Sözleşme gereğince, 1925 yılı sonlarında, Hamburg Limanı’ndan çelik konstrüksiyon, tezgâhlar, enerji grupları, çeşitli hammaddeler ve hangar malzemeleri kademeli olarak gemiler ile İskenderun Limanına getirilir. Malzemeler trenle Ulukışla’ya ve daha sonra deve, at ve manda arabaları ile Kayseri’ye taşınır.
Alman P. Holzmann Aktiengesellschaft inşaat şirketi tarafından tasarlanan fabrikanın üretim hangarlarının inşaatı için gereken kalifiye insan gücü, Almanya’dan gelen 120 kadar usta ve 5 mühendis ile karşılandı. 240 kadar Türk işçisinin de inşaatlarda çalıştığı bilinmekte. Tamamı çelik konstrüksiyon olan 11 hangarın ilk altısı çok kısa sürede tamamlandı ve iç donanımlarının montajına geçildi. İlk olarak enerji ihtiyacı için elektrik santralı kuruldu. Santral üç adet dizel jeneratörden (1×100 Kw ve 2×200 Kw) oluşuyordu. Daha sonra makine ve dizel atölyeleri tamamlanarak faaliyete geçirildi.
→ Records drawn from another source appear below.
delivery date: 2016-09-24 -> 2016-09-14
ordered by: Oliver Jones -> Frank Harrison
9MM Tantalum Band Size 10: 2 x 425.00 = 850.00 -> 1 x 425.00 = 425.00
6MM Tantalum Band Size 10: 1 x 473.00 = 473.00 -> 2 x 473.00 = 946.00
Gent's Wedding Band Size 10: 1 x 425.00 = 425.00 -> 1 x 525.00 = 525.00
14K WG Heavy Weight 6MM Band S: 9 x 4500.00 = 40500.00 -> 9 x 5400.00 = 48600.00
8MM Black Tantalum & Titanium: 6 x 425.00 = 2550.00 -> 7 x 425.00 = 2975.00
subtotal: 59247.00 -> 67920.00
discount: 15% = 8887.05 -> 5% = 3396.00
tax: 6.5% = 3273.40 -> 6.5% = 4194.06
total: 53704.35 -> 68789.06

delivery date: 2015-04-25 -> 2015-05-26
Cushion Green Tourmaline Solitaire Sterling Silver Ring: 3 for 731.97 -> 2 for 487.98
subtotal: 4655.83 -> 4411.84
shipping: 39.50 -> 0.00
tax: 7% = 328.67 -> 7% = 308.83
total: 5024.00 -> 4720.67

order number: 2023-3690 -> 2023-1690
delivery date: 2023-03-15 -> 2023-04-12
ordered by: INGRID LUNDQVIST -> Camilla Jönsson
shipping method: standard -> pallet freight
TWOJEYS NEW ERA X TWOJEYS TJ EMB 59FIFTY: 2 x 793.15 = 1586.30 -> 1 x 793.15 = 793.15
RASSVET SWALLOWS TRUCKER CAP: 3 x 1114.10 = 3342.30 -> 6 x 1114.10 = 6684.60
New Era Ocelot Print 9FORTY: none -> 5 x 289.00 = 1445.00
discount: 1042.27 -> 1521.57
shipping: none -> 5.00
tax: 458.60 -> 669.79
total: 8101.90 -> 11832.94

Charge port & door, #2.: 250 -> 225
1 Ekim 1926 tarihinde 120’si Alman ve 50’si Türk olmak üzere 170 kişilik bir ekip fabrikayı üretime uygun hale getirdiler.
TOMTAŞ’IN KAPATILMASI
Yukarıda Junkers ve TOMTAŞ ile ilgili bilgileri ana hatlarıyla anımsatmaya çalıştım. Fabrikanın kapatılması, ortaklığın bozulması ve diğer konuları daha sonra sizlerle paylaşırım. Sadece tarihi belirlemek adına şu bilgiyi yazmalıyım. 27 Kasım 1929 tarihinde Alman Junkers Flugzeugwerke A.G. (Aktiengesellschaft) ile Milli Müdafaa Vekâleti arasında imzalanmış olan TOMTAŞ şirketinin mukavelesinin sonlandırılması için Bakanlar Kurulu Kararnamesi kabul edilmiştir.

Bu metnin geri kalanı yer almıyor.